*TASK DESCRIPTION*: Return each line of the data below that contains the string "font".

===== DATA =====

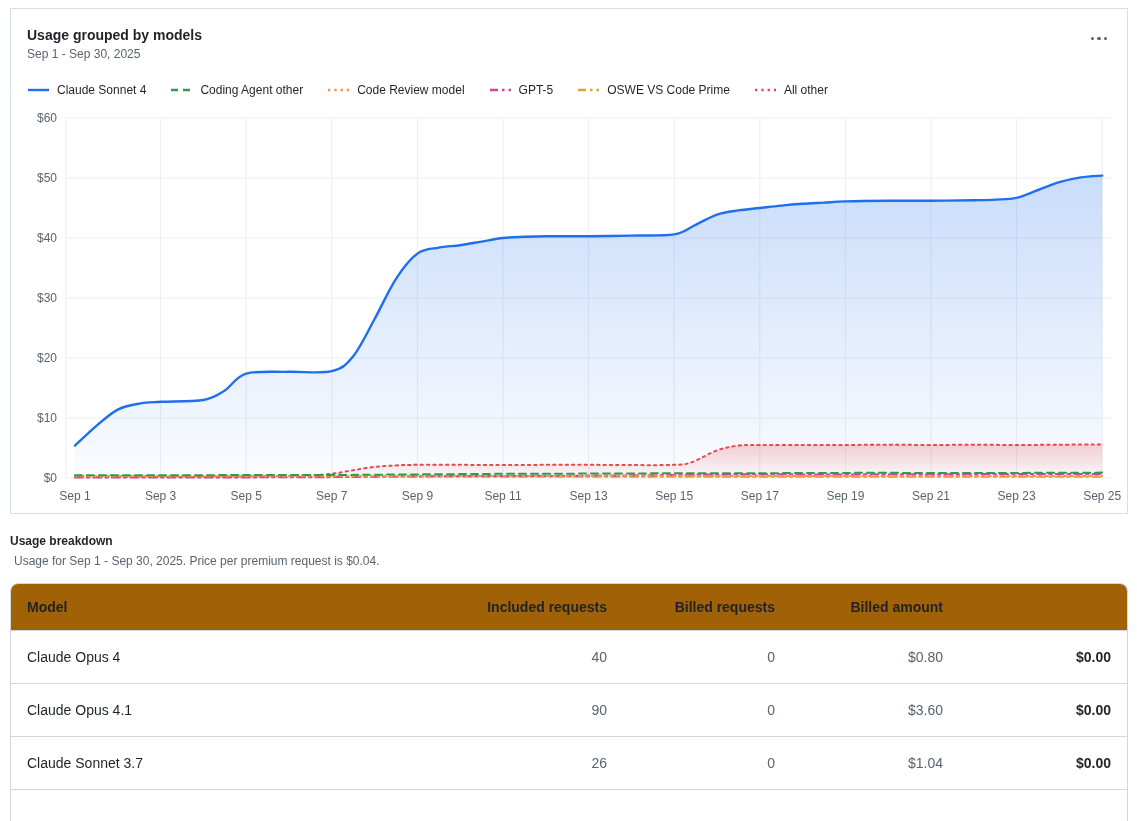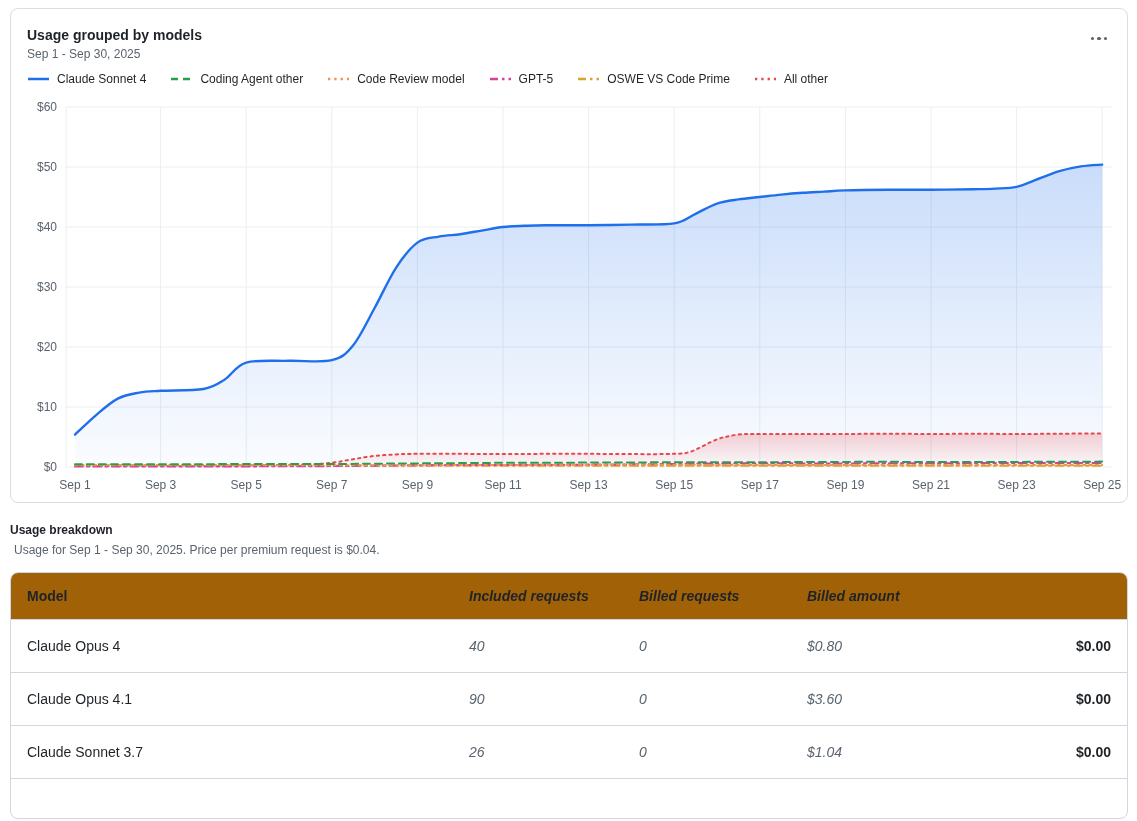--- a/index.html
+++ b/index.html
@@ -18,7 +18,7 @@
   .card {
     margin: 8px 9px 0 10px;
     border: 1px solid #d8dee4;
-    border-radius: 8px;
+    border-radius: 0;
     background: #fff;
     overflow: hidden;
     padding: 16px 0 6px 0;

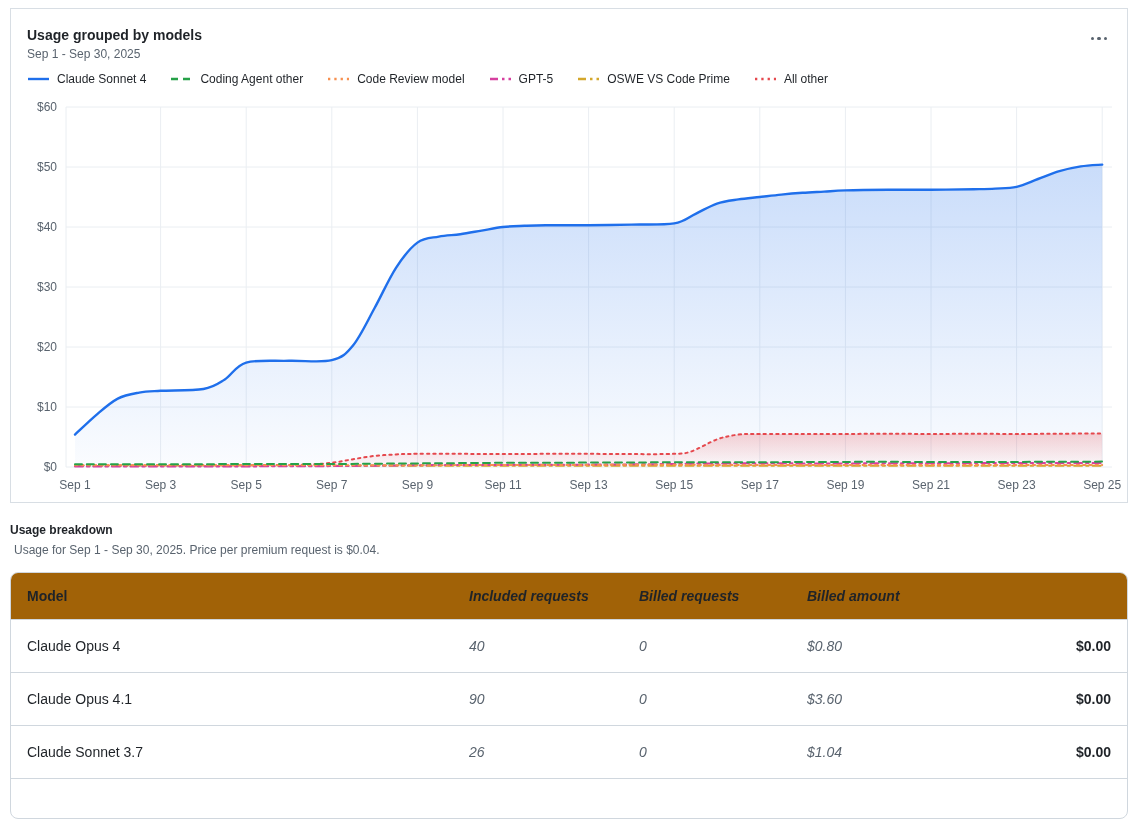--- a/index.html
+++ b/index.html
@@ -39,7 +39,7 @@
   .legend {
     display: flex; flex-wrap: wrap; align-items: center;
     gap: 8px 24px;
-    padding: 0 16px; margin-top: 11px;
+    padding: 0 16px; margin-top: 22px;
   }
   .legend-item { display: flex; align-items: center; gap: 7px; cursor: pointer; }
   .legend-item .lbl { font-size: 12px; color: #1f2328; }

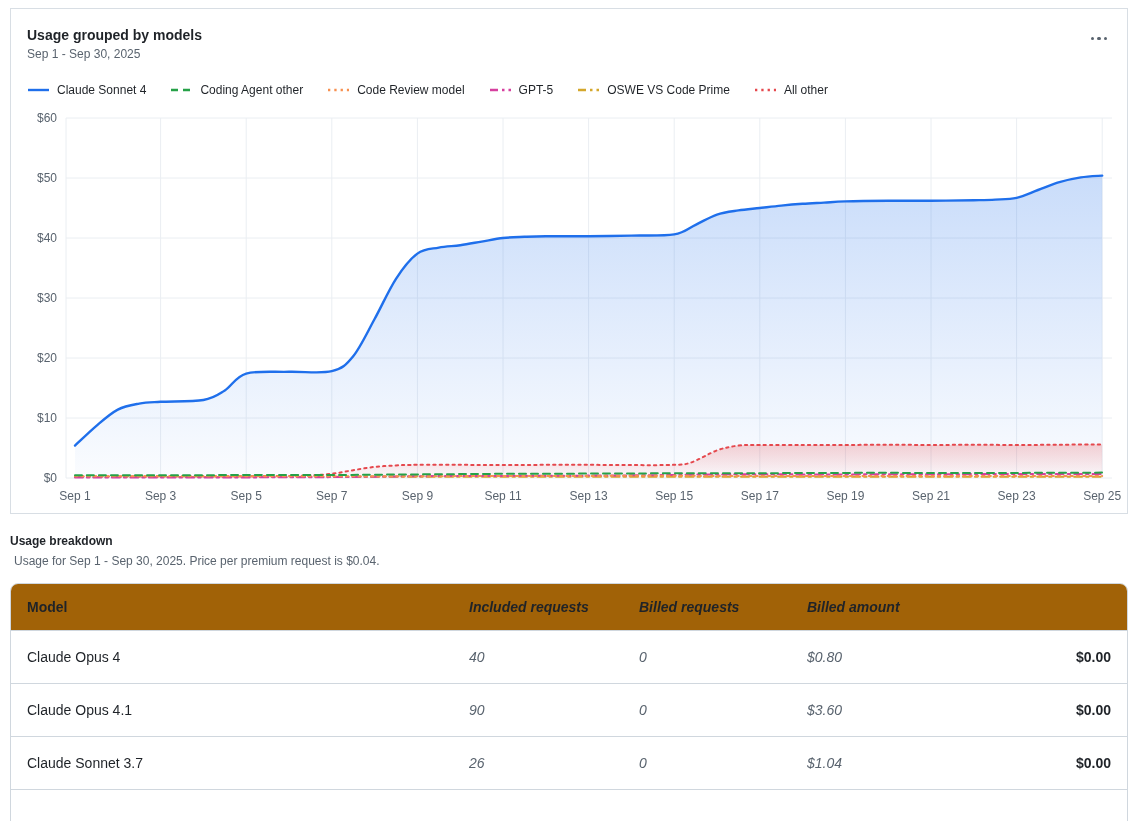--- a/index.html
+++ b/index.html
@@ -73,7 +73,7 @@
   .t-body .t-row { border-bottom: 1px solid #d0d7de; }
   .t-body .t-row:last-of-type { border-bottom: none; }
   .t-body .t-cell { font-size: 14px; padding: 18px 16px; }
-  .t-cell.num { text-align: left; color: #59636e; font-style: italic; }
+  .t-cell.num { text-align: right; color: #59636e; }
   .t-head .t-cell.num { color: #1f2328; }
   .t-cell.model { color: #1f2328; }
   .t-cell.billed-amt { text-align: right; font-weight: 700; color: #1f2328; }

=====

*RESULT OF THIS EXERCISE*:
   .legend-item .lbl { font-size: 12px; color: #1f2328; }
   .t-body .t-cell { font-size: 14px; padding: 18px 16px; }
-  .t-cell.num { text-align: left; color: #59636e; font-style: italic; }
   .t-cell.billed-amt { text-align: right; font-weight: 700; color: #1f2328; }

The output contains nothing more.